Using condor_submit_util (recommended for new users)

After you set up your working directory and define your batch processing parameters, you can submit your script and input files for processing. You can use the condor_submit_util to set up your submit file and submit your batch or you can create your submit file with the condor_submit utility and submit to the cluster.  If you are new to batch processing with HTCondor, we recommend using the condor_submit_util.

To build a submit file automatically and submit your program for batch processing, you can use the Automated Condor Submission script (aka condor_submit_util) in two modes: interactive or command line.

Note: If you do not specify any options when you use condor_submit_util, it enters interactive mode automatically. Also, if you do not specify required options when you use condor_submit_util in command-line mode, the script enters interactive mode automatically, or it reports an error and returns you to the command-line prompt.

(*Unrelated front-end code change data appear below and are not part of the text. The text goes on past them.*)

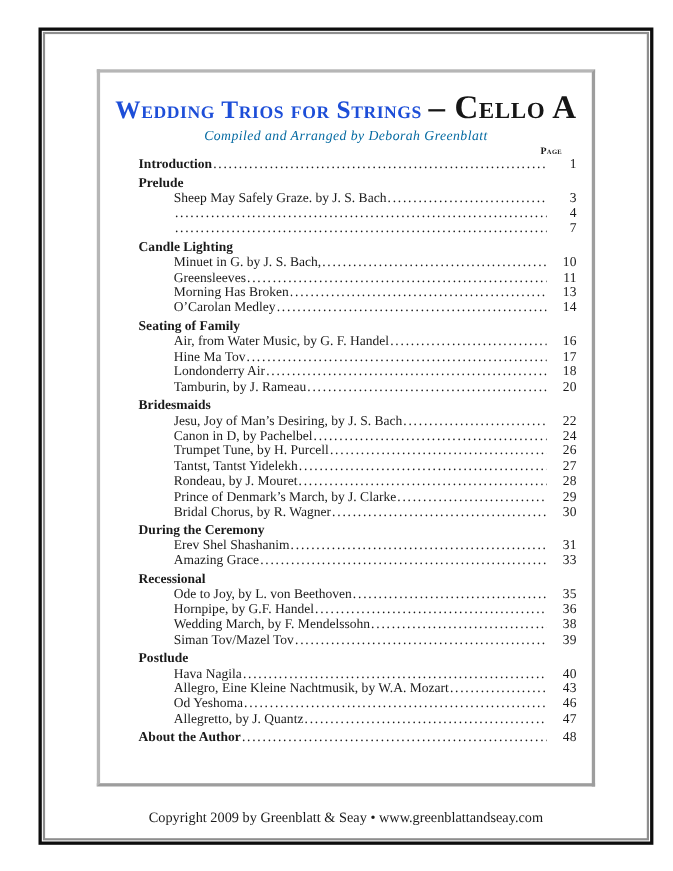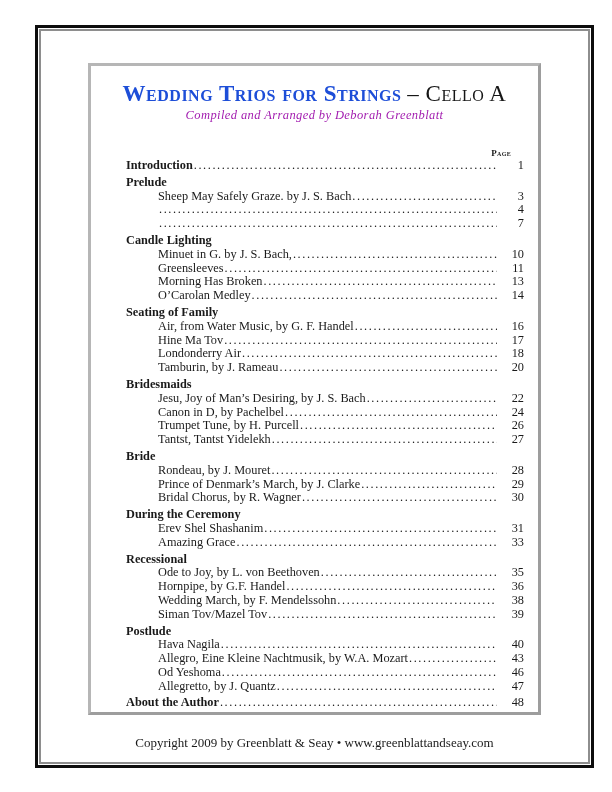"– Cello A" .title-part { font-size: 23px -> 30px; font-weight: normal -> bold }
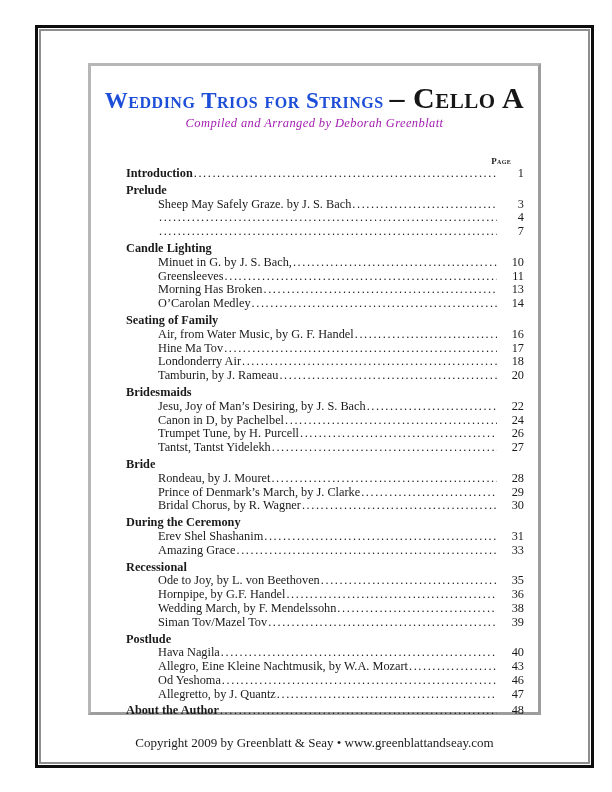"Compiled and Arranged by Deborah" .subtitle { color: #a21caf -> #0369a1 }
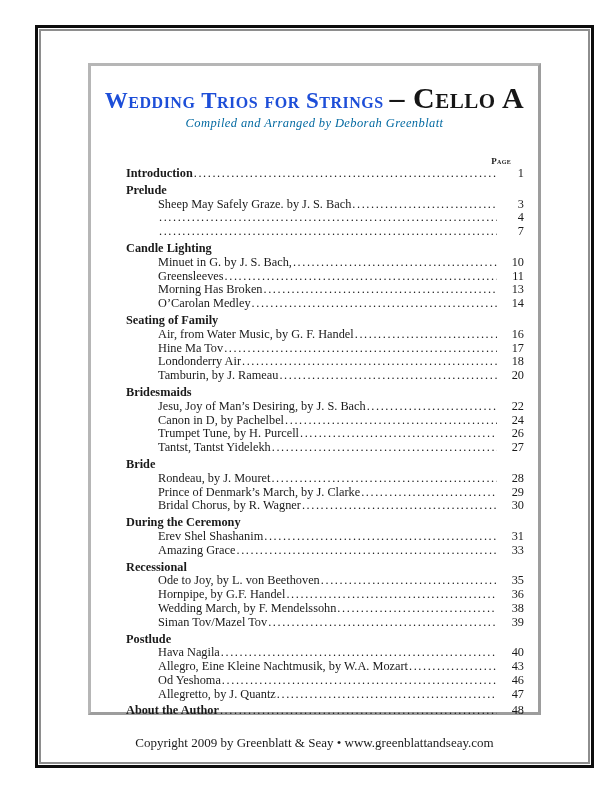"Page" .page-col-label { margin-top: 25px -> 1px }
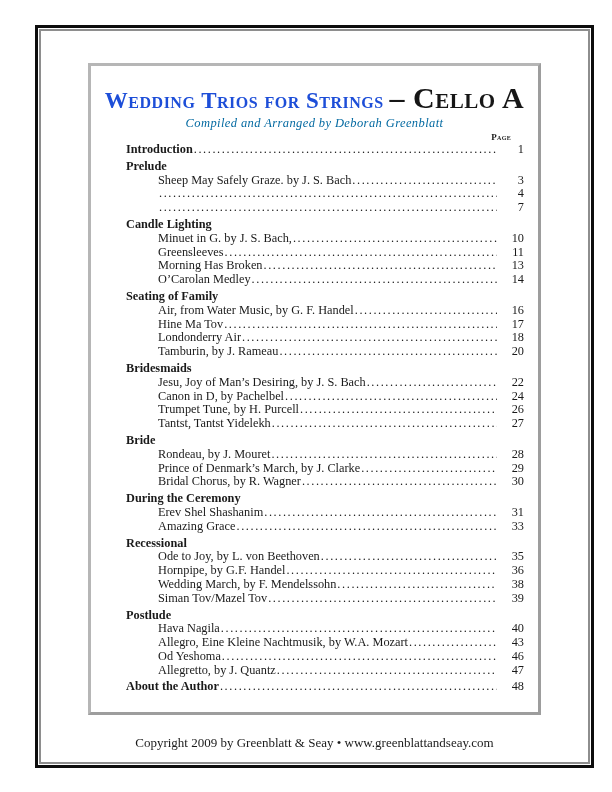"Bride" div.toc-row { html: <div> <span>Bride</span> <span></span> <span></span> </div> -> none }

For examples of using condor_submit_util, see Other Batch Examples.

Working interactively with condor_submit_util

When you use the script in interactive mode, you can press the Return key to accept default values. Default values are specified in the prompts inside square brackets, and appear at the end of the prompt.

To use the condor_submit_util script in interactive mode:

  1. Execute the condor_submit_util command.

    Type the following at the command prompt in your Condor working directory:

    > condor_submit_util
    *** No arguments specified, defaulting to interactive mode...
    *** Entering interactive mode.
    *** Press return to use default value.
    *** Some options allow the use of '--' to unset the value.
  2. The script first prompts you to define the executable program that you choose to submit for batch processing, and then requests the list of arguments to provide to that executable:

    Enter executable to submit [/usr/bin/R]: <executable name>
    Enter arguments to /usr/bin/R [--no-save --vanilla]: <arguments>

    The default argument --no-save specifies not to save the R workspace at exit. The default argument --vanilla instructs R to not read any user or site profiles or restored data at start up and to not save data files at exit.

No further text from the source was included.